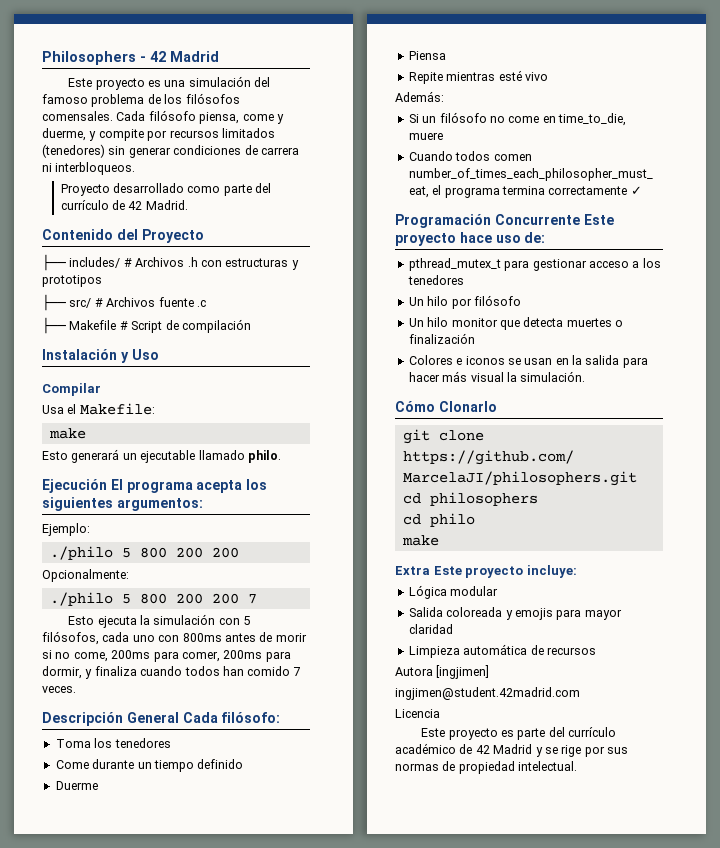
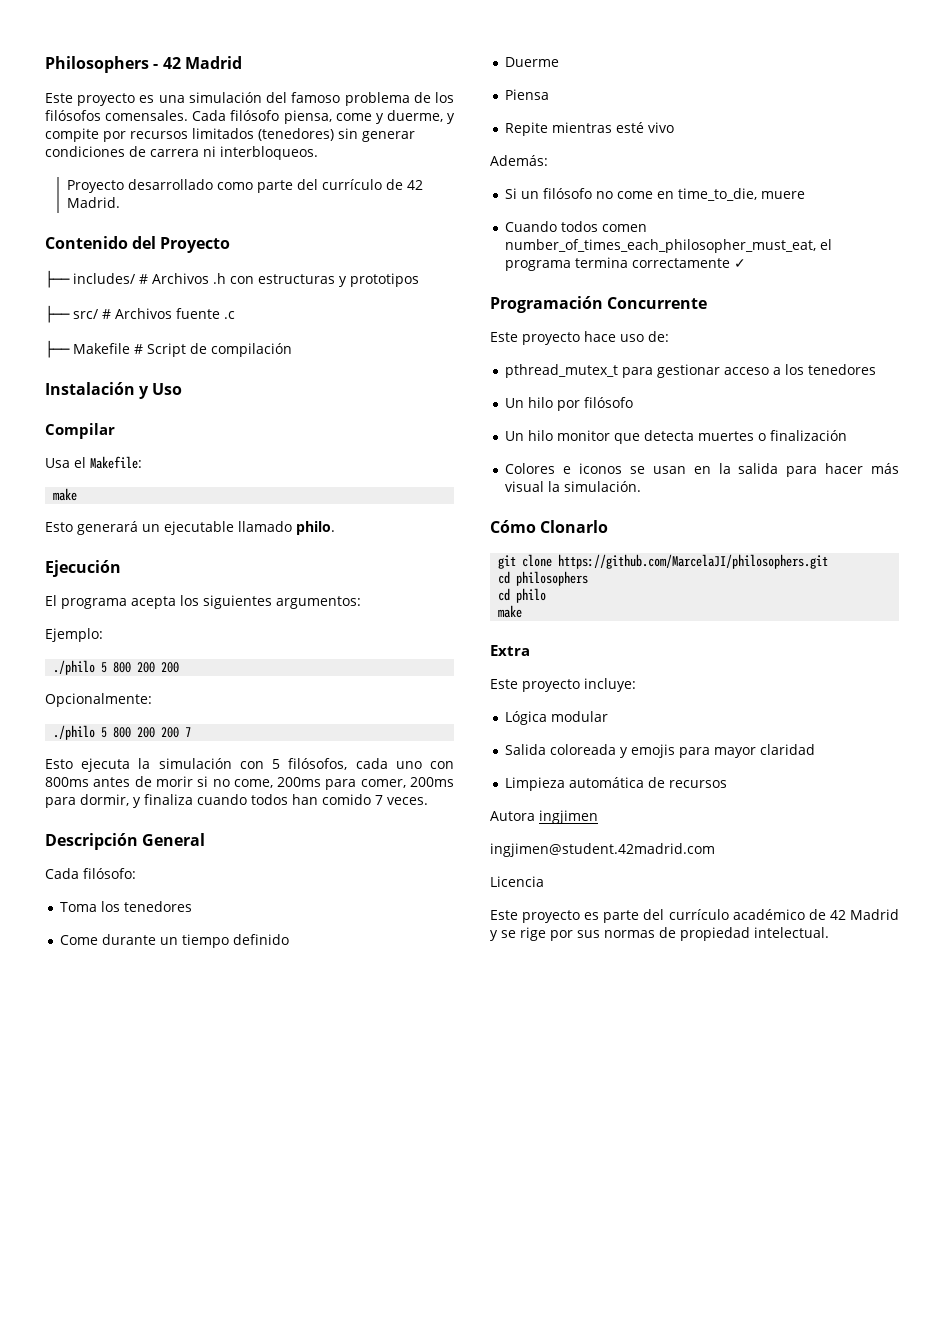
- Ejecución El programa acepta los siguientes argumentos:
+ Ejecución
+ El programa acepta los siguientes argumentos:
- Descripción General Cada filósofo:
+ Descripción General
+ Cada filósofo:
- Programación Concurrente Este proyecto hace uso de:
+ Programación Concurrente
+ Este proyecto hace uso de:
- Extra Este proyecto incluye:
+ Extra
+ Este proyecto incluye:
- Autora [ingjimen]
+ Autora ingjimen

ASSIGNED TASK | Print exactly the lines from the one with "- Extra Este" through the last line of the material, including both, and no others.

EXERCISE OUTPUT |
- Extra Este proyecto incluye:
+ Extra
+ Este proyecto incluye:
- Autora [ingjimen]
+ Autora ingjimen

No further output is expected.